AIM OF THE TASK:
If an entry includes an image, drop the image and copy the rest verbatim.

(Stored data)
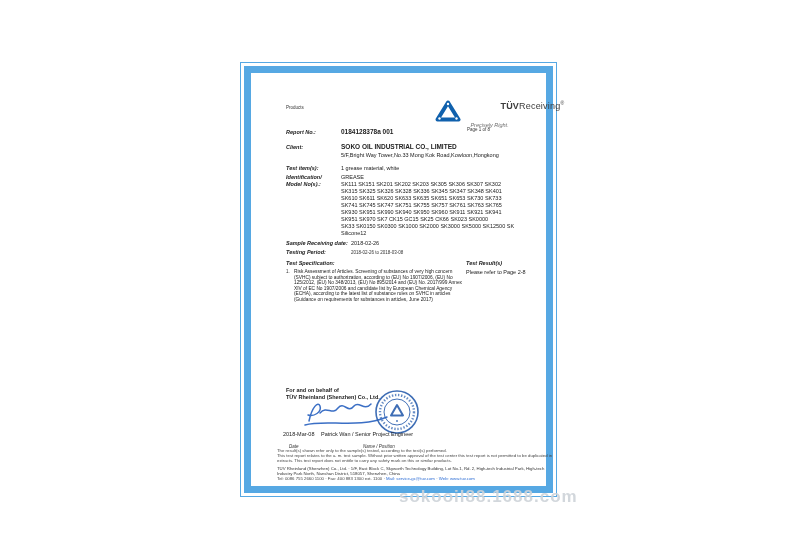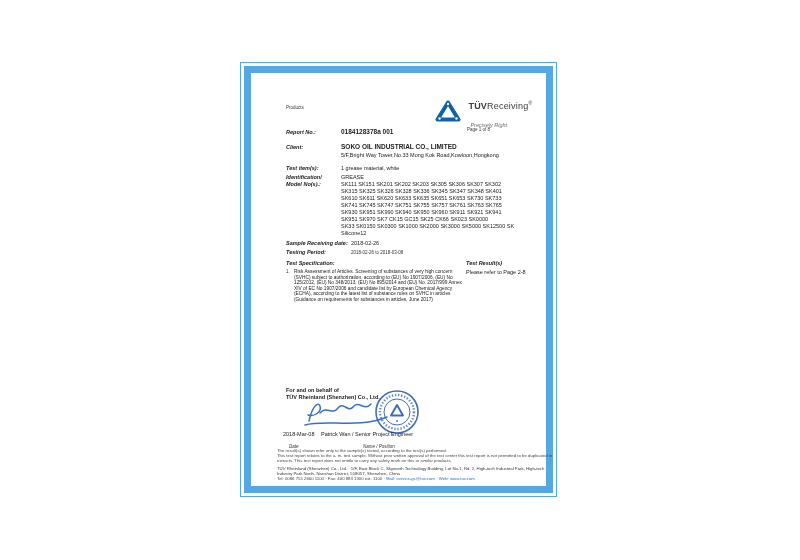--- a/index.html
+++ b/index.html
@@ -21,7 +21,7 @@
 
   
   .logo-brand { font-size:9px; color:#3c3c3c; letter-spacing:0.2px; }
-  .logo-brand b { color:#3c3c3c; }
+  .logo-brand b { color:#3c3c3c;margin-left:32px; }
   .logo-reg { font-size:5px; vertical-align:super; }
   .logo-tag { font-size:5.5px; font-style:italic; color:#6d6d6d; }
 

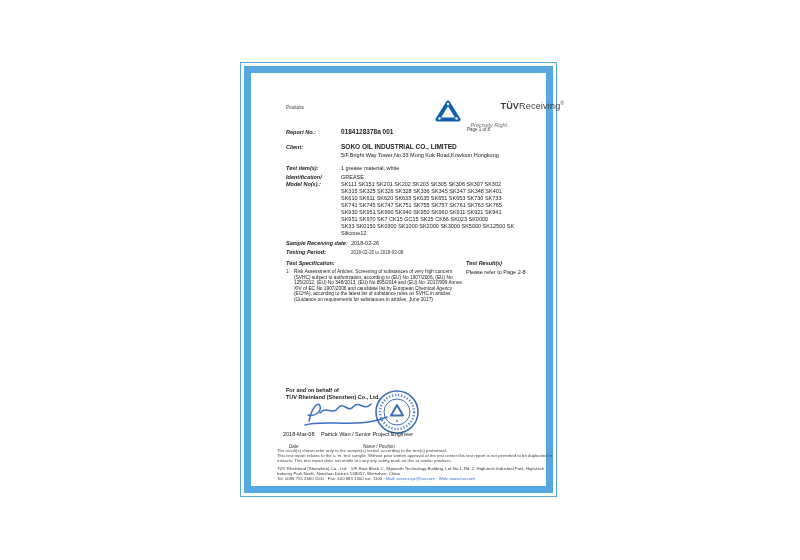--- a/index.html
+++ b/index.html
@@ -153,6 +153,7 @@
     </div>
   </div>
 
+  <div class="wm-url">sokooil88.1688.com</div>
 
 </div>
 

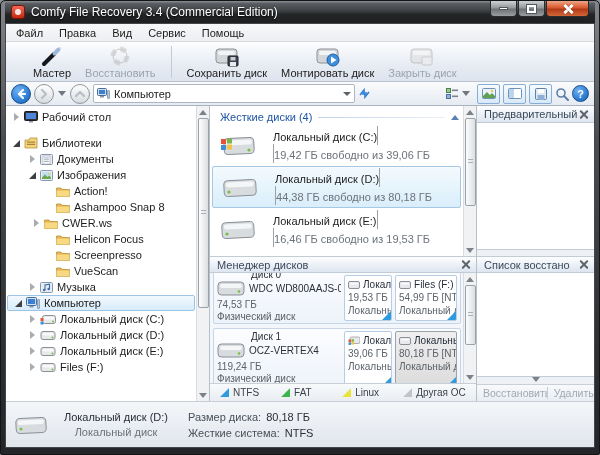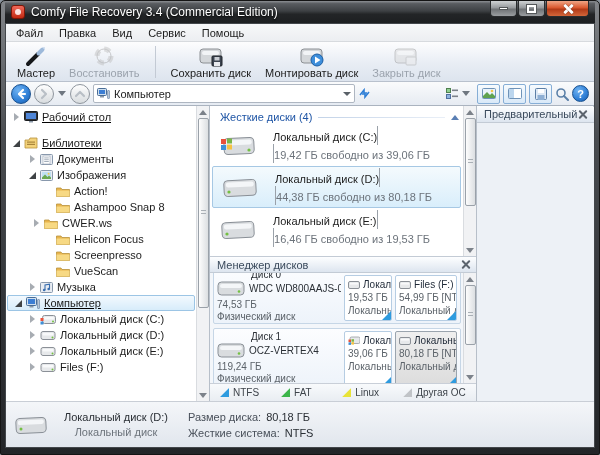--- a/index.html
+++ b/index.html
@@ -34,7 +34,7 @@
   .menu-item { padding:1px 8px; }
   
   .toolbar { height:40px; background:linear-gradient(#fdfdfe,#e8edf4 55%,#dde4ee);
-    border-bottom:1px solid #b9c1cd; display:flex; align-items:stretch; padding:1px 4px 0; }
+    border-bottom:1px solid #b9c1cd; display:flex; align-items:stretch; padding:1px 20px 0; }
   .tbtn { display:flex; flex-direction:column; align-items:center; justify-content:flex-end;
     padding:2px 7px 2px; font-size:11px; color:#1c1c1c; border-radius:2px; }
   .tbtn .ticn { height:23px; display:flex; align-items:flex-end; }

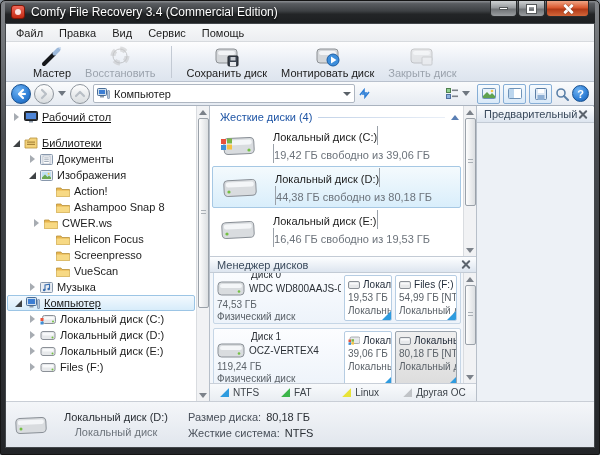--- a/index.html
+++ b/index.html
@@ -64,7 +64,7 @@
   .trow { height:16px; display:flex; align-items:center; gap:4px; white-space:nowrap; padding-right:2px; }
   .trow.gap { margin-top:10px; }
   .trow.sel { background:linear-gradient(#f3f9fe,#d7ecfa); border:1px solid #9cc5e5; border-radius:2px; margin:0 1px; }
-  .d0{ padding-left:6px;text-decoration:underline; } .d1{ padding-left:22px; } .d2{ padding-left:38px; }
+  .d0{ padding-left:6px; } .d1{ padding-left:22px; } .d2{ padding-left:38px; }
   .exp { width:8px; flex:none; display:flex; align-items:center; justify-content:center; }
   .exp.col::before { content:''; width:0;height:0; border-left:5px solid #a7acb2; border-top:4px solid transparent; border-bottom:4px solid transparent; }
   .exp.open::before { content:''; width:0;height:0; border-bottom:7px solid #3f4245; border-left:7px solid transparent; }

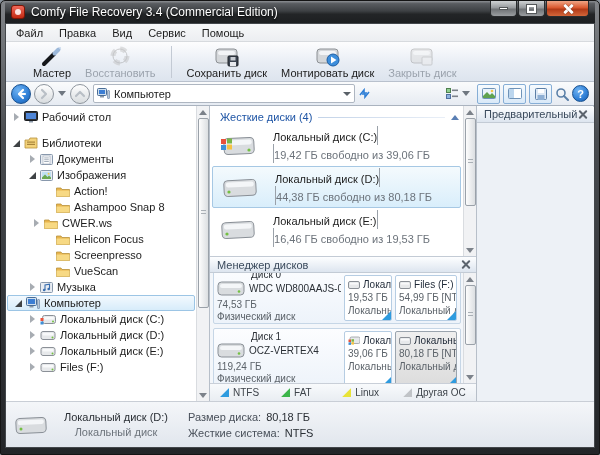--- a/index.html
+++ b/index.html
@@ -123,7 +123,7 @@
   .leg-item { display:flex; align-items:center; gap:4px; flex:1; white-space:nowrap; overflow:hidden; }
   .leg-tri { width:9px; height:9px; clip-path:polygon(100% 0,100% 100%,0 100%); flex:none; }
   
-  .right { width:117px; display:flex; flex-direction:row; background:#edf1f6; }
+  .right { width:117px; display:flex; flex-direction:column; background:#edf1f6; }
   .rp-body { background:#fff; border-bottom:1px solid #c3cbd5; }
   .rp-hdr { border-top:none; }
   .preview-body { height:127px; }

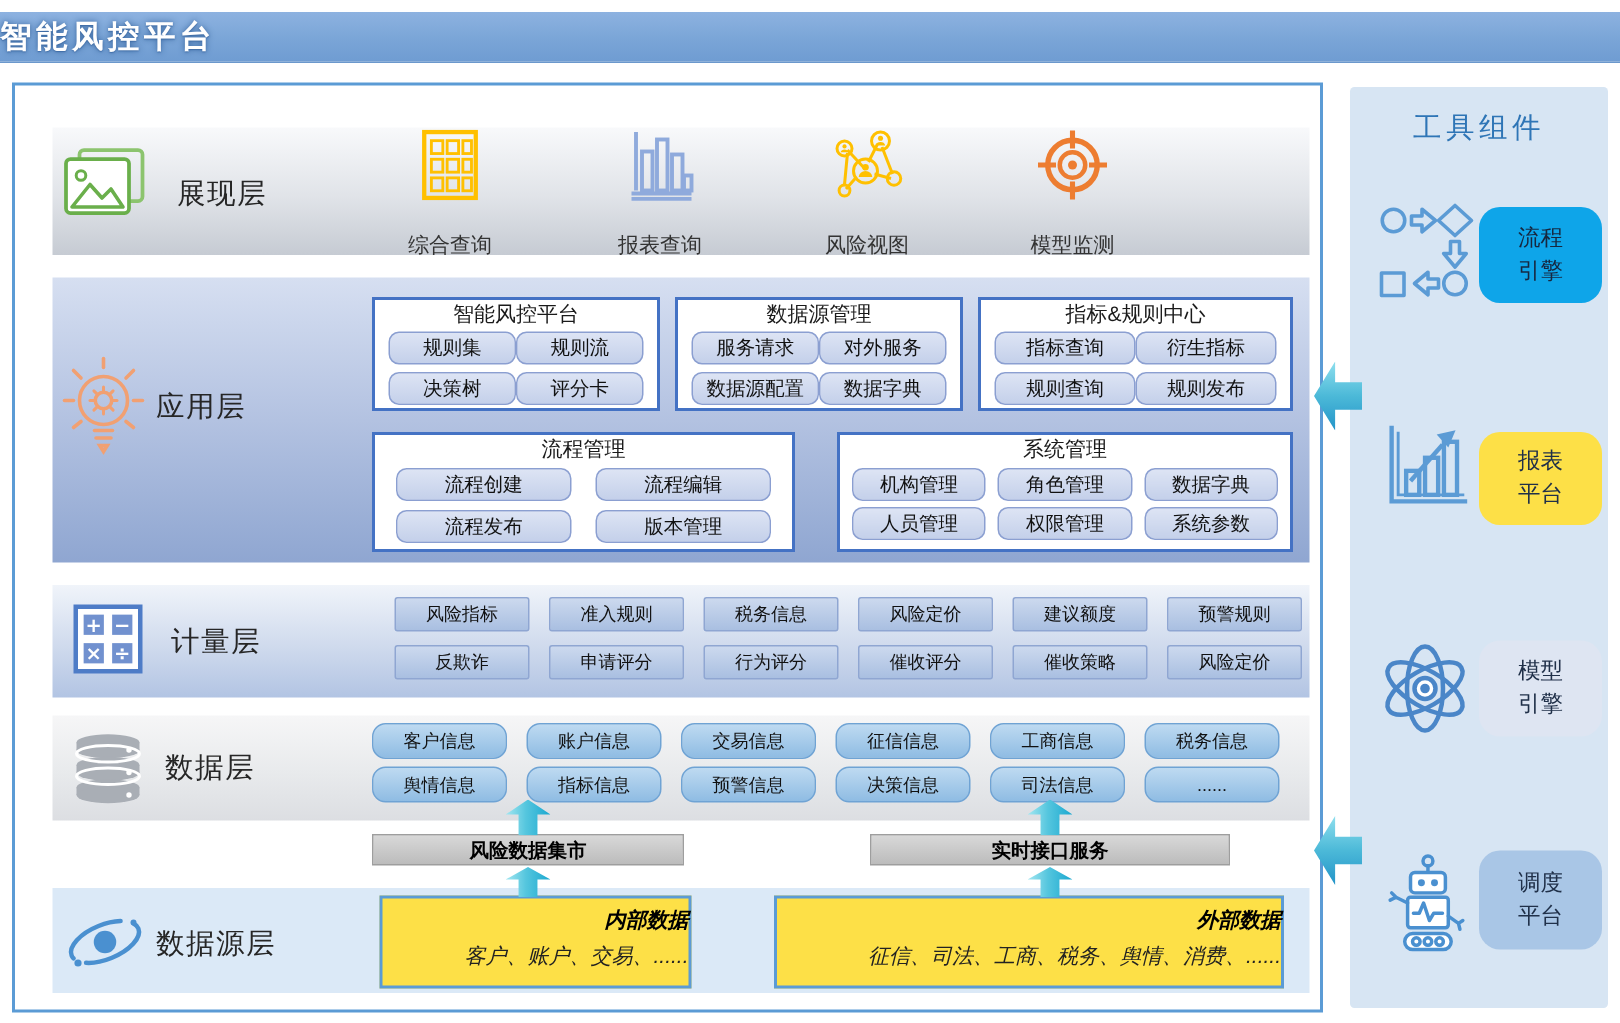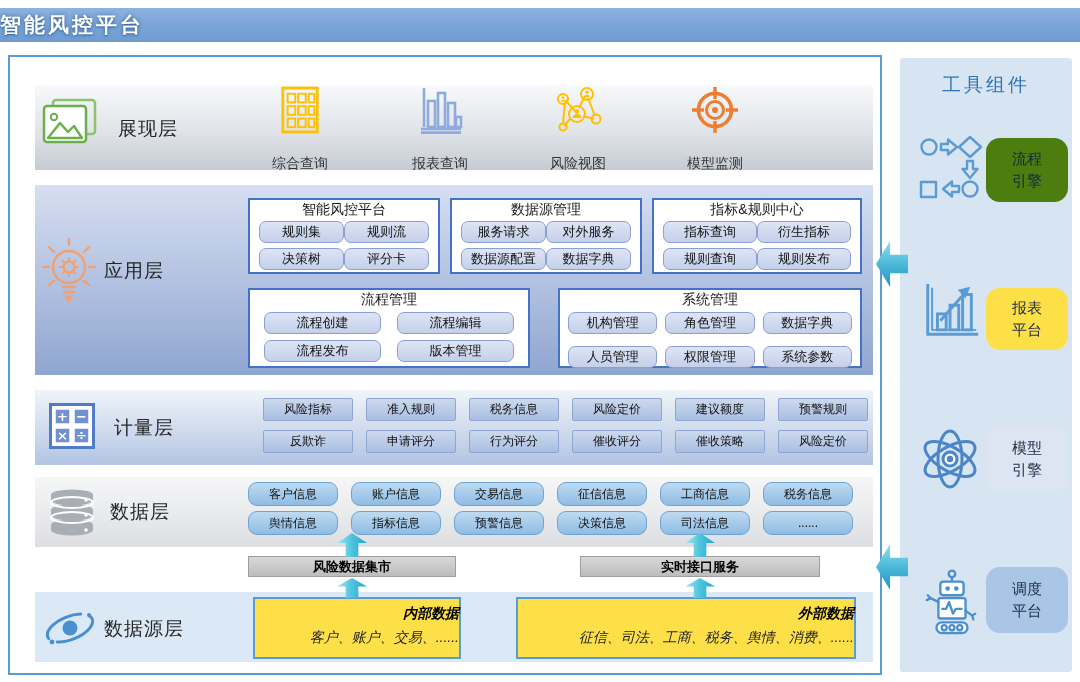--- a/index.html
+++ b/index.html
@@ -71,7 +71,7 @@
   .sidebar-title{position:absolute;left:0;top:14px;width:100%;text-align:center;font-size:19px;color:#2E75B6;letter-spacing:3px;}
   .tool-btn{position:absolute;left:86px;width:82px;border-radius:14px;display:flex;align-items:center;justify-content:center;
             text-align:center;font-size:15px;line-height:1.45;color:#203049;padding:0 20px;box-sizing:border-box;}
-  .tb1{top:80px;height:64px;background:#4d7c0f;color:#17273f;}
+  .tb1{top:80px;height:64px;background:#0ea5e9;color:#17273f;}
   .tb2{top:230px;height:62px;background:#fde047;}
   .tb3{top:369px;height:64px;background:#dee5f2;}
   .tb4{top:509px;height:66px;background:#a9c6e6;}

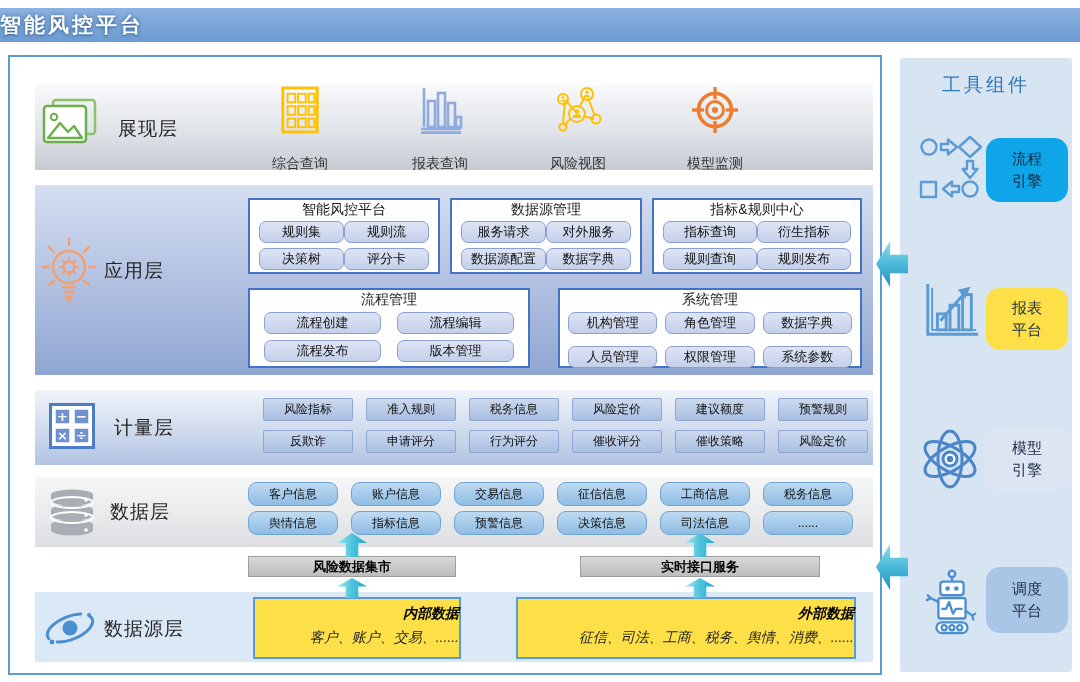--- a/index.html
+++ b/index.html
@@ -36,7 +36,7 @@
   .grp-title{font-size:14px;text-align:center;color:#1a1a1a;line-height:17px;margin-top:1px;}
   .grp-grid{display:grid;gap:5px 0;padding:3px 9px 0;}
   .cols2{grid-template-columns:1fr 1fr;}
-  .cols3{grid-template-columns:1fr 1fr 1fr;gap:12px 8px;padding:3px 7px 0;}
+  .cols3{grid-template-columns:1fr 1fr 1fr;gap:4px 8px;padding:3px 7px 0;}
   .chip{height:20px;display:flex;align-items:center;justify-content:center;font-size:13px;color:#111;
         background:linear-gradient(180deg,#dde4f4 0%,#c4d0ea 100%);
         border:1px solid #8b9fd1;border-radius:7px;}

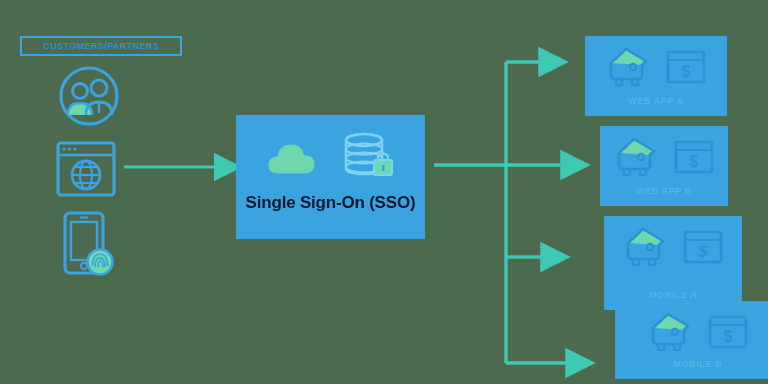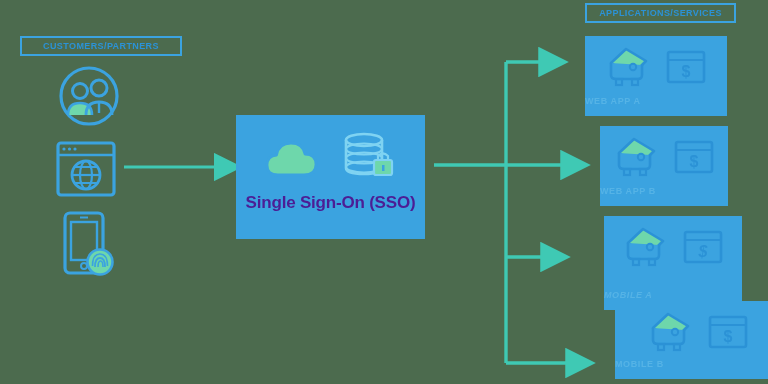--- a/index.html
+++ b/index.html
@@ -182,7 +182,6 @@
     <div id="sso-sublabel"></div>
   </div>
 
-  <div class="chip" id="chip-apps">APPLICATIONS/SERVICES</div>
 
   <div class="app-box" id="app-0">
     <div class="app-icons">

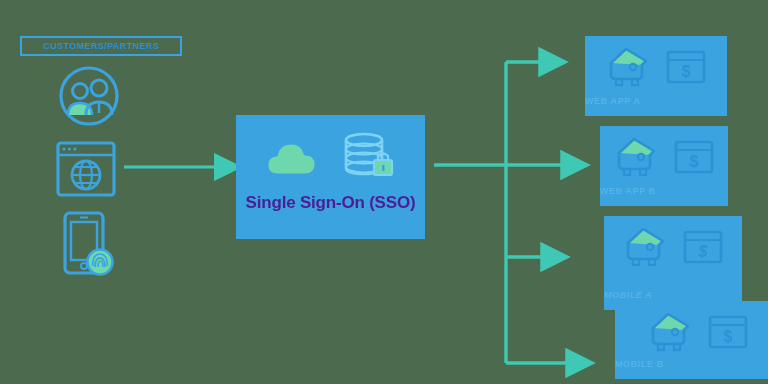--- a/index.html
+++ b/index.html
@@ -68,7 +68,7 @@
   }
   .app-label{
     position:absolute;left:0;bottom:10px;width:100%;
-    text-align:left;
+    text-align:center;
     color:#55b3e6;
     font-size:9px;font-weight:bold;letter-spacing:.6px;
   }

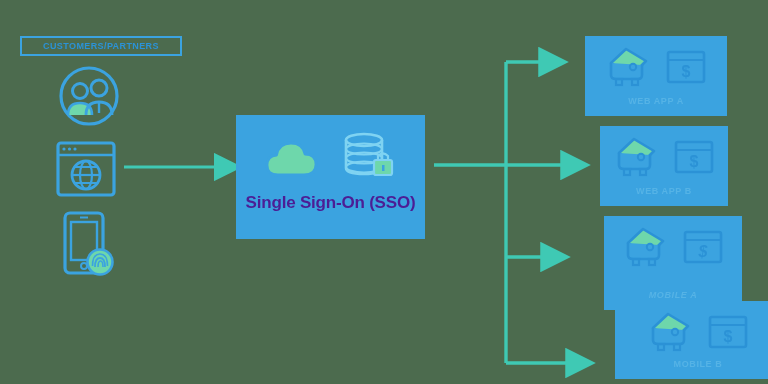--- a/index.html
+++ b/index.html
@@ -46,7 +46,7 @@
   #sso-label{
     position:absolute;left:0;top:78px;width:100%;
     text-align:center;
-    color:#4c1d95;
+    color:#0f172a;
     font-size:17px;font-weight:bold;
     letter-spacing:-.2px;
   }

REPLY:
--- a/index.html
+++ b/index.html
@@ -21,7 +21,7 @@
 
   
   .logo-brand { font-size:9px; color:#3c3c3c; letter-spacing:0.2px; }
-  .logo-brand b { color:#3c3c3c; }
+  .logo-brand b { color:#3c3c3c;margin-left:32px; }
   .logo-reg { font-size:5px; vertical-align:super; }
   .logo-tag { font-size:5.5px; font-style:italic; color:#6d6d6d; }
 

--- a/index.html
+++ b/index.html
@@ -153,6 +153,7 @@
     </div>
   </div>
 
+  <div class="wm-url">sokooil88.1688.com</div>
 
 </div>
 

--- a/index.html
+++ b/index.html
@@ -34,7 +34,7 @@
   .menu-item { padding:1px 8px; }
   
   .toolbar { height:40px; background:linear-gradient(#fdfdfe,#e8edf4 55%,#dde4ee);
-    border-bottom:1px solid #b9c1cd; display:flex; align-items:stretch; padding:1px 4px 0; }
+    border-bottom:1px solid #b9c1cd; display:flex; align-items:stretch; padding:1px 20px 0; }
   .tbtn { display:flex; flex-direction:column; align-items:center; justify-content:flex-end;
     padding:2px 7px 2px; font-size:11px; color:#1c1c1c; border-radius:2px; }
   .tbtn .ticn { height:23px; display:flex; align-items:flex-end; }

--- a/index.html
+++ b/index.html
@@ -64,7 +64,7 @@
   .trow { height:16px; display:flex; align-items:center; gap:4px; white-space:nowrap; padding-right:2px; }
   .trow.gap { margin-top:10px; }
   .trow.sel { background:linear-gradient(#f3f9fe,#d7ecfa); border:1px solid #9cc5e5; border-radius:2px; margin:0 1px; }
-  .d0{ padding-left:6px;text-decoration:underline; } .d1{ padding-left:22px; } .d2{ padding-left:38px; }
+  .d0{ padding-left:6px; } .d1{ padding-left:22px; } .d2{ padding-left:38px; }
   .exp { width:8px; flex:none; display:flex; align-items:center; justify-content:center; }
   .exp.col::before { content:''; width:0;height:0; border-left:5px solid #a7acb2; border-top:4px solid transparent; border-bottom:4px solid transparent; }
   .exp.open::before { content:''; width:0;height:0; border-bottom:7px solid #3f4245; border-left:7px solid transparent; }

--- a/index.html
+++ b/index.html
@@ -123,7 +123,7 @@
   .leg-item { display:flex; align-items:center; gap:4px; flex:1; white-space:nowrap; overflow:hidden; }
   .leg-tri { width:9px; height:9px; clip-path:polygon(100% 0,100% 100%,0 100%); flex:none; }
   
-  .right { width:117px; display:flex; flex-direction:row; background:#edf1f6; }
+  .right { width:117px; display:flex; flex-direction:column; background:#edf1f6; }
   .rp-body { background:#fff; border-bottom:1px solid #c3cbd5; }
   .rp-hdr { border-top:none; }
   .preview-body { height:127px; }

--- a/index.html
+++ b/index.html
@@ -71,7 +71,7 @@
   .sidebar-title{position:absolute;left:0;top:14px;width:100%;text-align:center;font-size:19px;color:#2E75B6;letter-spacing:3px;}
   .tool-btn{position:absolute;left:86px;width:82px;border-radius:14px;display:flex;align-items:center;justify-content:center;
             text-align:center;font-size:15px;line-height:1.45;color:#203049;padding:0 20px;box-sizing:border-box;}
-  .tb1{top:80px;height:64px;background:#4d7c0f;color:#17273f;}
+  .tb1{top:80px;height:64px;background:#0ea5e9;color:#17273f;}
   .tb2{top:230px;height:62px;background:#fde047;}
   .tb3{top:369px;height:64px;background:#dee5f2;}
   .tb4{top:509px;height:66px;background:#a9c6e6;}

--- a/index.html
+++ b/index.html
@@ -36,7 +36,7 @@
   .grp-title{font-size:14px;text-align:center;color:#1a1a1a;line-height:17px;margin-top:1px;}
   .grp-grid{display:grid;gap:5px 0;padding:3px 9px 0;}
   .cols2{grid-template-columns:1fr 1fr;}
-  .cols3{grid-template-columns:1fr 1fr 1fr;gap:12px 8px;padding:3px 7px 0;}
+  .cols3{grid-template-columns:1fr 1fr 1fr;gap:4px 8px;padding:3px 7px 0;}
   .chip{height:20px;display:flex;align-items:center;justify-content:center;font-size:13px;color:#111;
         background:linear-gradient(180deg,#dde4f4 0%,#c4d0ea 100%);
         border:1px solid #8b9fd1;border-radius:7px;}

--- a/index.html
+++ b/index.html
@@ -182,7 +182,6 @@
     <div id="sso-sublabel"></div>
   </div>
 
-  <div class="chip" id="chip-apps">APPLICATIONS/SERVICES</div>
 
   <div class="app-box" id="app-0">
     <div class="app-icons">

--- a/index.html
+++ b/index.html
@@ -68,7 +68,7 @@
   }
   .app-label{
     position:absolute;left:0;bottom:10px;width:100%;
-    text-align:left;
+    text-align:center;
     color:#55b3e6;
     font-size:9px;font-weight:bold;letter-spacing:.6px;
   }

--- a/index.html
+++ b/index.html
@@ -46,7 +46,7 @@
   #sso-label{
     position:absolute;left:0;top:78px;width:100%;
     text-align:center;
-    color:#4c1d95;
+    color:#0f172a;
     font-size:17px;font-weight:bold;
     letter-spacing:-.2px;
   }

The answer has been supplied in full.